> [Exercise goal]: An exact reprint of every record below is required, with the pictures left out.

> [Records for this task]:
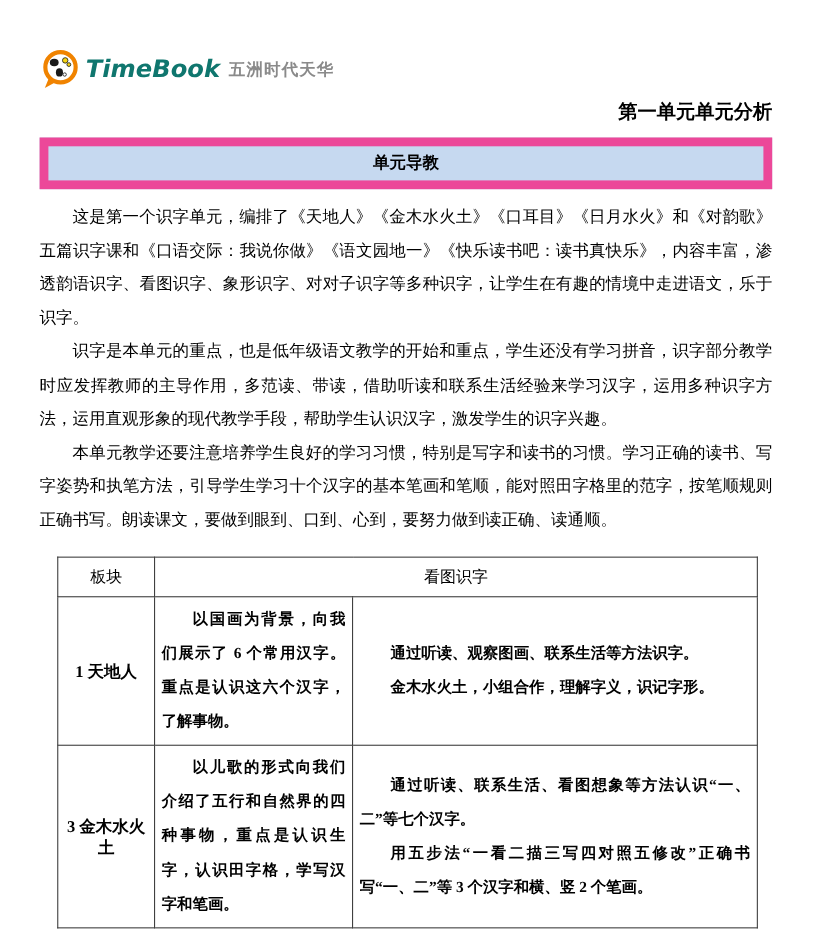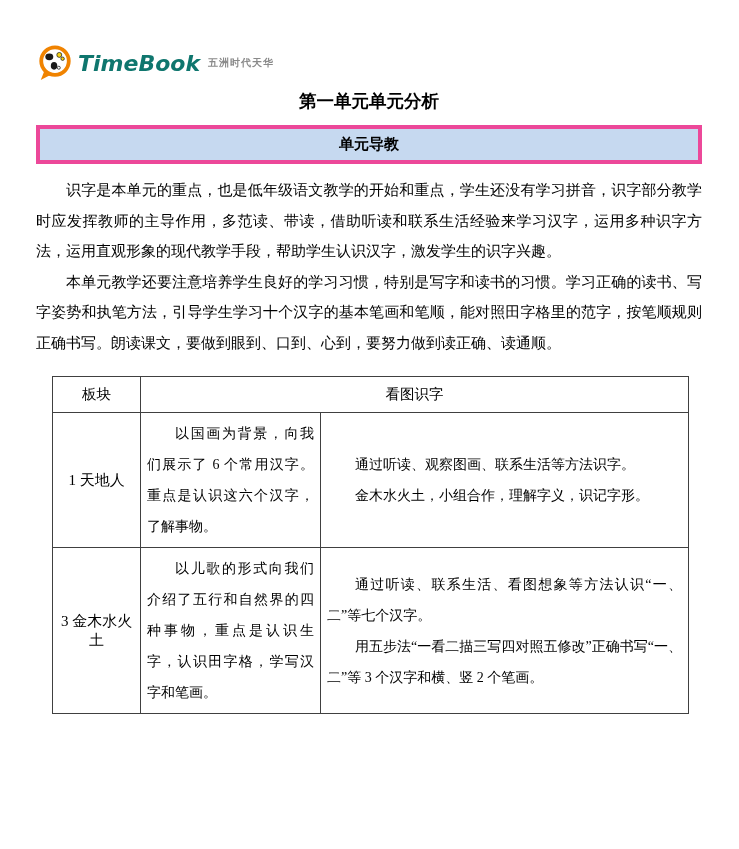"五洲时代天华" .company { font-size: 10px -> 15px }
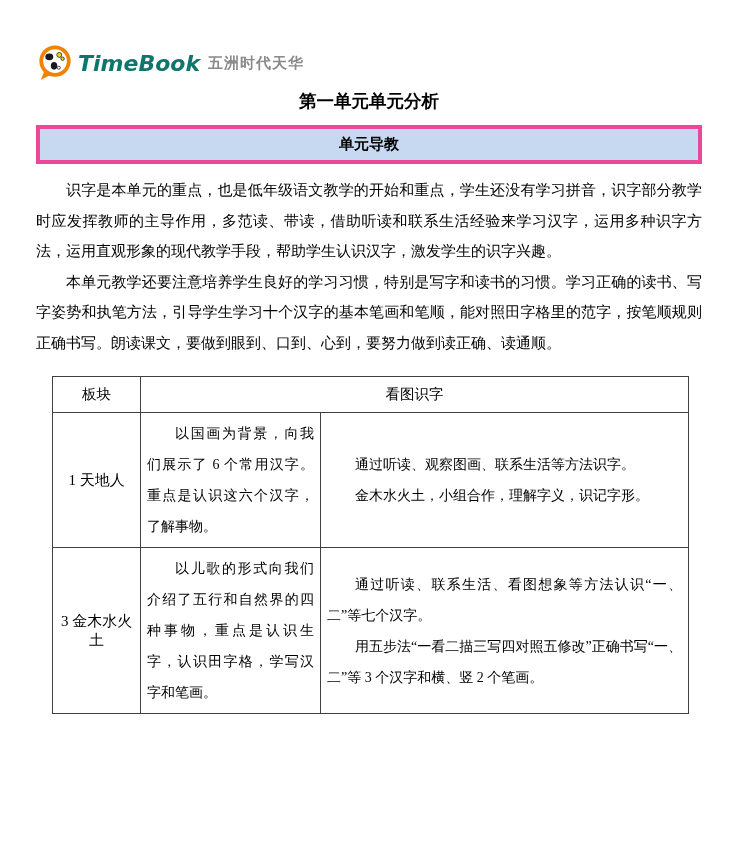"第一单元单元分析" .doc-title { text-align: center -> right }
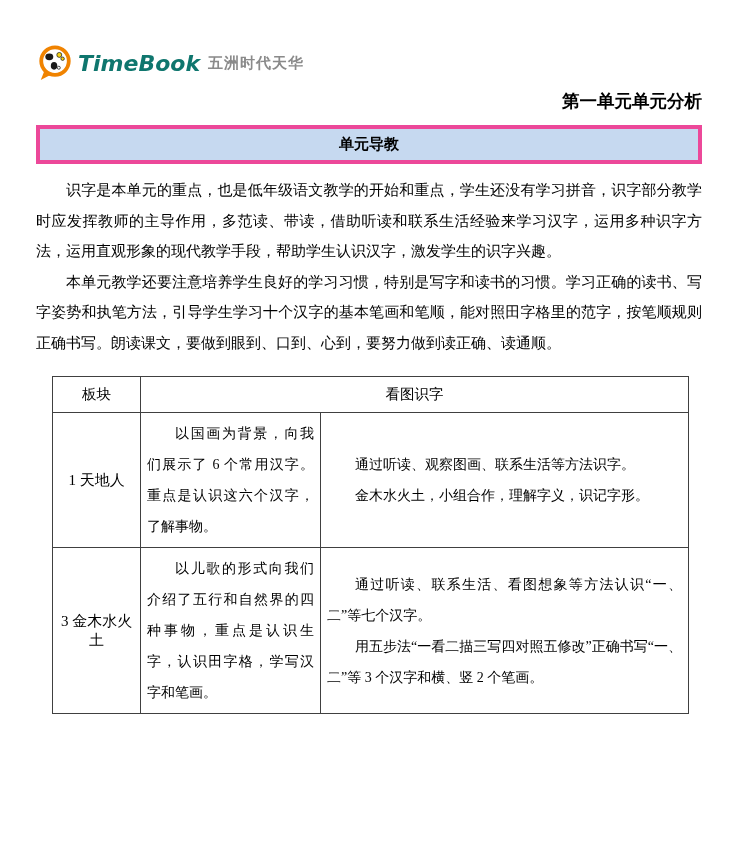"单元导教" .banner { border: 4px solid #ec4899 -> 8px solid #ec4899 }
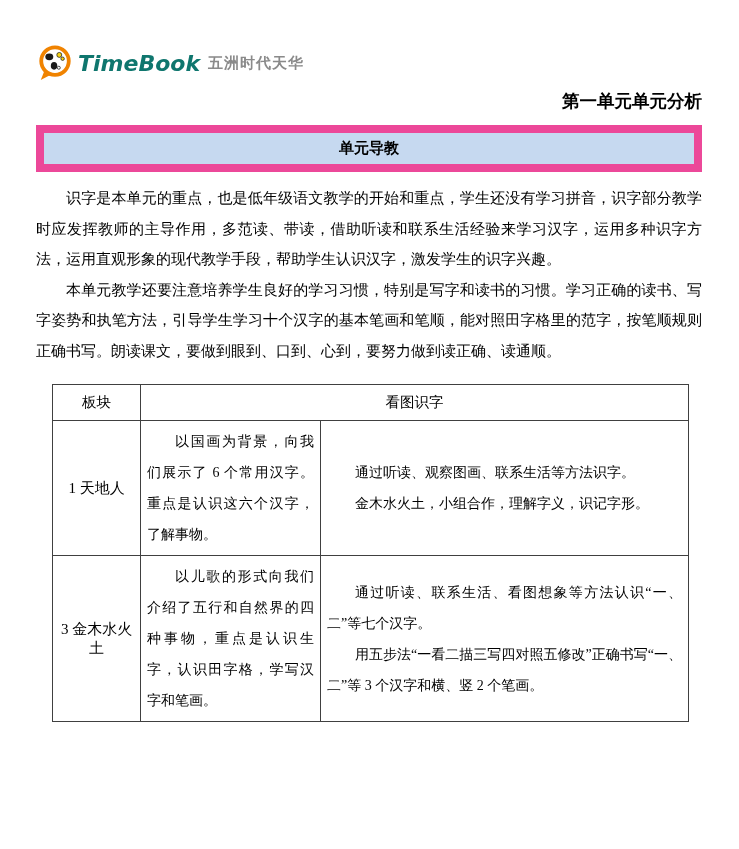"这是第一个识字单元，编排了《天地人》《金木水火土》《口耳目》《日月水火》和《对韵" p.para { html: none -> <p>这是第一个识字单元，编排了《天地人》《金木水火土》《口耳目》《日月水火》和《对韵歌》五篇识字课和《口语交际：我说你做》《语文园地一》《快乐读书吧：读书真快乐》，内容丰富，渗透韵语识字、看图识字、象形识字、对对子识字等多种识字，让学生在有趣的情境中走进语文，乐于识字。</p> }
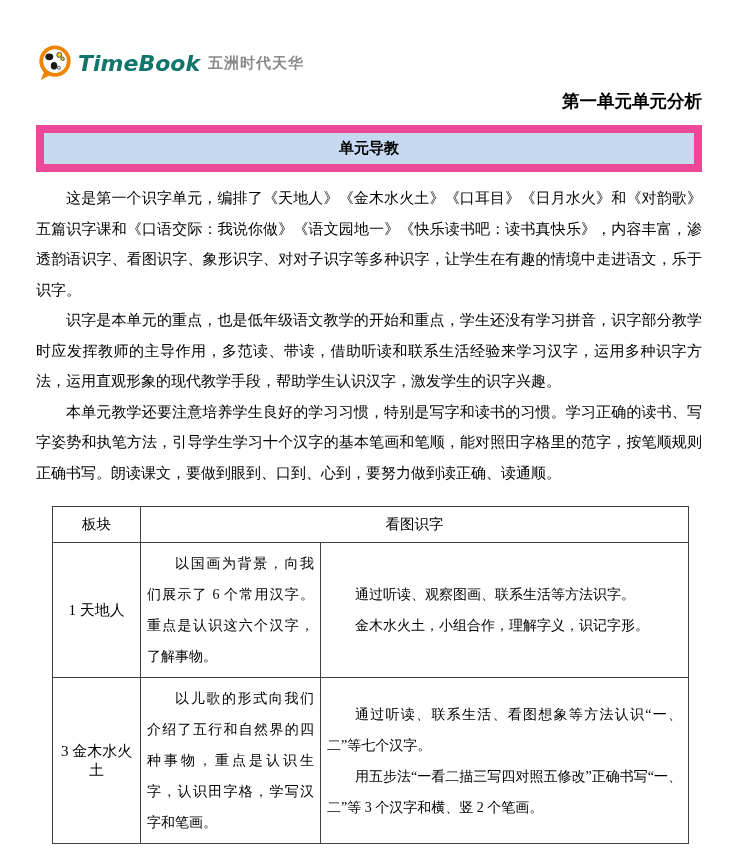"以国画为背景，向我们展示了 6 个常用汉字。重点是认识这六个汉字，了解事物。" .analysis-table th,.analysis-table td { font-weight: none -> bold }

> [Answer for the task]:
"五洲时代天华" .company { font-size: 10px -> 15px }
"第一单元单元分析" .doc-title { text-align: center -> right }
"单元导教" .banner { border: 4px solid #ec4899 -> 8px solid #ec4899 }
"这是第一个识字单元，编排了《天地人》《金木水火土》《口耳目》《日月水火》和《对韵" p.para { html: none -> <p>这是第一个识字单元，编排了《天地人》《金木水火土》《口耳目》《日月水火》和《对韵歌》五篇识字课和《口语交际：我说你做》《语文园地一》《快乐读书吧：读书真快乐》，内容丰富，渗透韵语识字、看图识字、象形识字、对对子识字等多种识字，让学生在有趣的情境中走进语文，乐于识字。</p> }
"以国画为背景，向我们展示了 6 个常用汉字。重点是认识这六个汉字，了解事物。" .analysis-table th,.analysis-table td { font-weight: none -> bold }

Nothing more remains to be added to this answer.